Government policy is also evolving in the right direction. America’s Inflation Reduction Act, allocating $369 billion to climate provisions and decarbonization projects, offers DAC operators a tax credit of up to $180 per tonne of CO2 captured. This essentially functions as a Pigouvian subsidy, aiming to bridge the gap between private cost and social benefit. The EU Clean Industrial Deal first unveiled in February, promises to de-risk hydrogen investment and make electricity cheaper for manufacturers. The creation of an Industrial Decarbonisation Bank which ‘will complement the ETS price signal and help bridge the funding gap in both capital and operational expenditures’ has also been proposed, a top-down attempt to create demand-side pull for low-carbon industrial products.
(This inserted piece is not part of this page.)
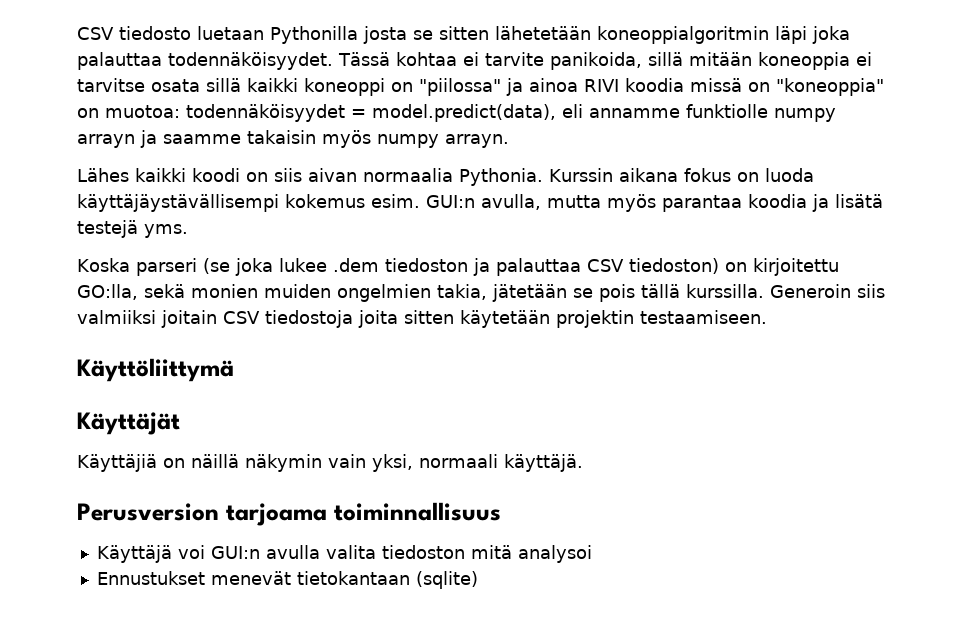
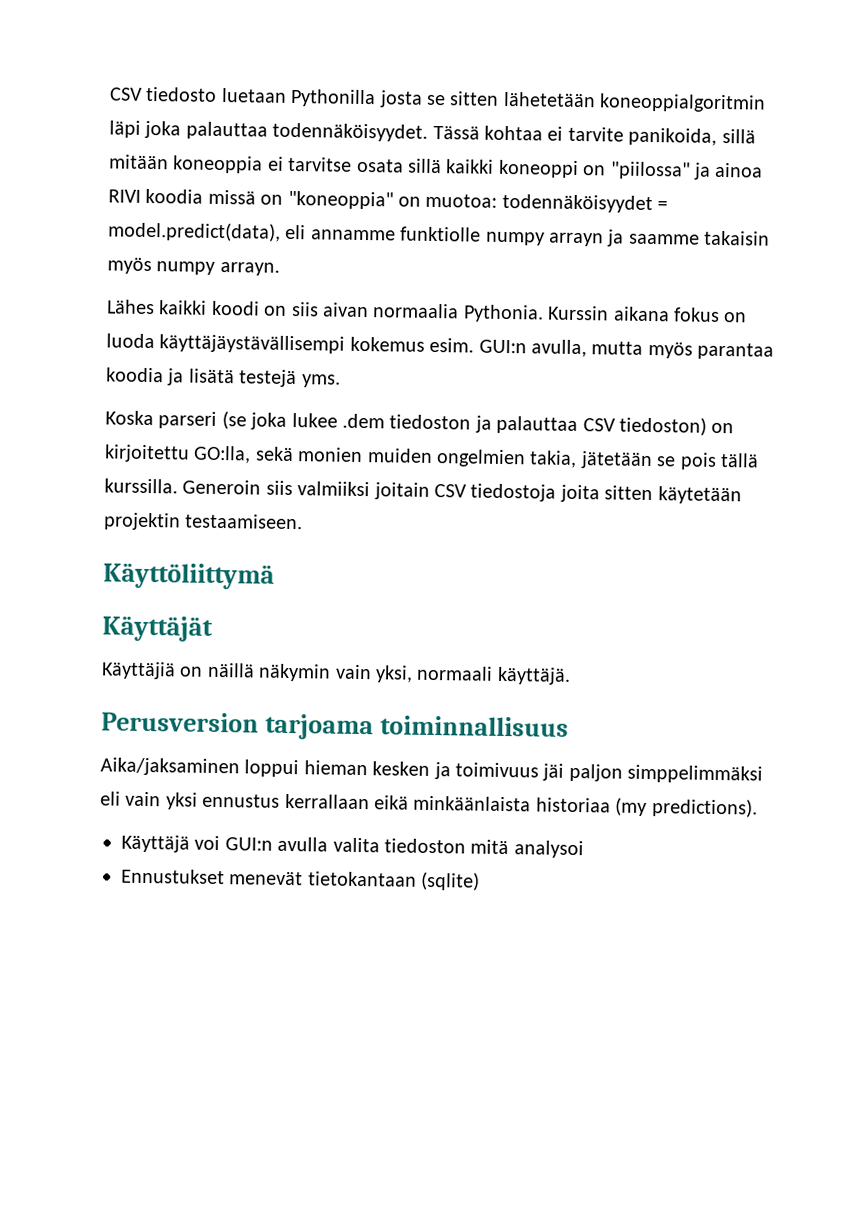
(501, 511) none -> [100,757,764,784] [100,791,758,818] // Aika/jaksaminen loppui hieman kesken ja toimivuus jäi paljon simppelimmäksi eli vain yksi ennustus kerrallaan eikä minkäänlaista historiaa (my predictions).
But will the mainstream pools of capital really follow? New ‘hardware-friendly’ climate funds blending venture money with patient institutional cash are emerging, but scaling must accelerate if we are to reach EU goal of net-zero by 2050. Until finance flows to the engineers building in the factory floors, rather than the coders in Silicon Valley, ‘net zero’ will remain a ledger entry, not a livable future.